The driver in a Castine car crash that killed four students at Maine Maritime Academy was indicted Friday on 17 criminal charges by a Hancock County grand jury.
Joshua Goncalves-Radding, 20, has been charged with four counts of manslaughter in connection with the crash. The students who died were Brian Kenealy, 20, of York, Chase Fossett, 21, of Gardiner, Luke Simpson, 22, of Rockport, Massachusetts, and Riley Ignacio-Cameron, 20, of Aquinnah, Massachusetts.
Goncalves-Radding, who is from North Babylon, New York, and two other MMA students who were in the 2013 Range Rover survived the crash. It occurred on Dec. 10 just after 2 a.m. as the vehicle was traveling south on Route 166 when it left the roadway and hit a tree before “erupting into flames,” Maine State Police spokesperson Shannon Moss said at the time.
Goncalves-Radding also was indicted Friday on five counts of aggravated criminal OUI, two counts of reckless conduct with a dangerous weapon, three counts of driving to endanger and one count each of criminal speed, forgery and unlawful use of license.
Of the 17 total charges, 13 are classified as felonies.

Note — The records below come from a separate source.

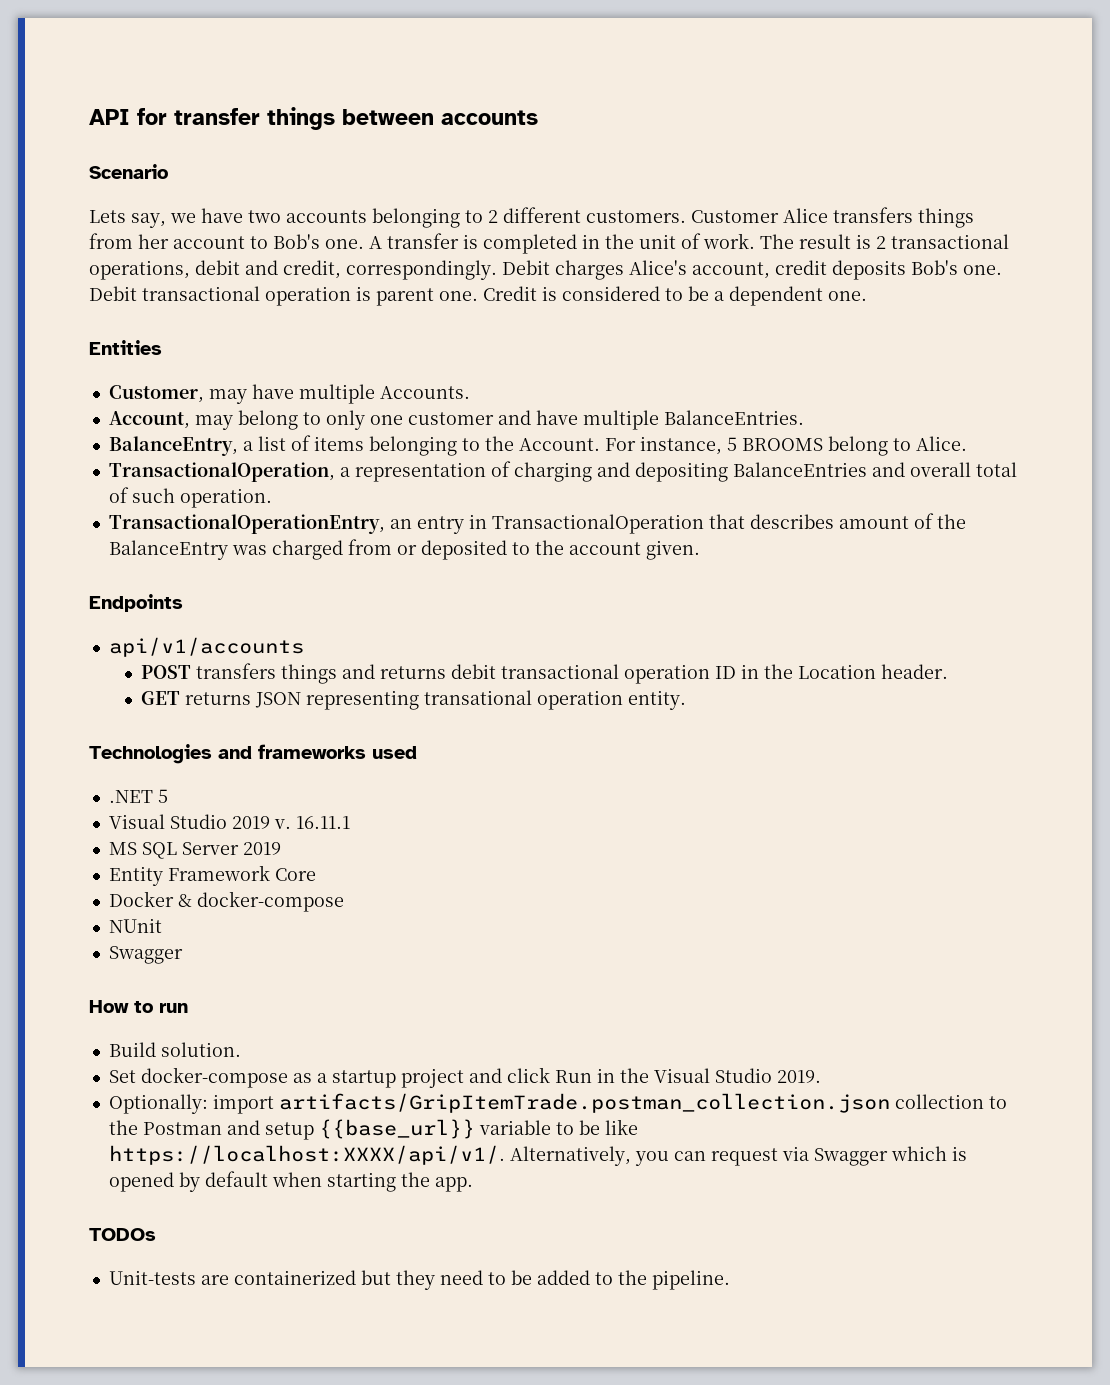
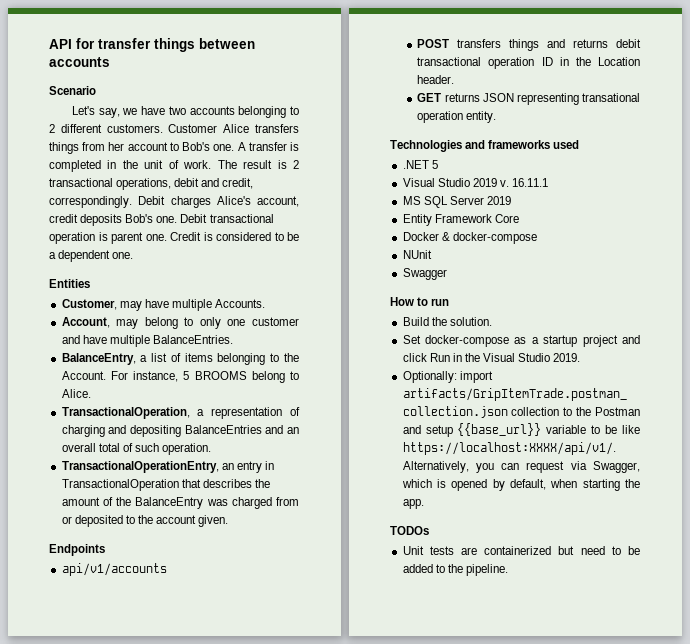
[89,210,126,223] Lets -> [72,106,96,115] Let's
(905, 469) none -> [287,427,299,434] an
(834, 521) none -> [254,479,270,488] the
(156, 1049) none -> [431,317,447,326] the
[813,1148,888,1166] Swagger -> [593,461,640,473] Swagger,
[204,1171,268,1187] default -> [509,479,546,490] default,
[108,1270,196,1285] Unit-tests -> [402,546,454,555] Unit tests
[395,1270,435,1290] they -> (575, 550) none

The indictment is the first public acknowledgement that police believe alcohol played a role in the deadly crash.
Four of the aggravated criminal OUI charges are Class B felonies and one of the aggravated criminal OUI charges is a Class C felony. Convictions for Class B crimes in Maine are punishable by up to 10 years in prison and a fine of up to $10,000, while those for Class C crimes are punishable by up to five years incarceration and a $5,000 fine.
Manslaughter is a Class A crime that, with a conviction, carries a possible sentence of up to 30 years in prison and a fine of up to $50,000.
The crash in Castine is believed to be the deadliest crash that has been prosecuted in Maine in nearly 30 years.
In 1994, a Baileyville man and his three children died when the Volkswagen Beetle he was driving collided head-on with another vehicle on Route 1 in Baring. The driver of the other vehicle later was charged with four counts of manslaughter.
Thirty years ago, four teenagers died on the Maine turnpike when a tractor trailer drifted into the breakdown lane and struck a Ford Escort that had stopped by the side of the highway in Falmouth. The truck driver in that case, Pennsylvania resident Robert Hornbarger, was not charged with manslaughter but pleaded guilty to falsifying his log book — a crime for which he served 98 days in jail.
Maine’s deadliest-ever accident, which did not result in criminal charges being filed, occurred in 2002 when 14 migrant forestry workers from Central America drowned after a van they were riding in drove off a one-lane bridge into a lake on the Allagash Wilderness Waterway. Only one passenger survived after escaping out the rear window of the sinking van.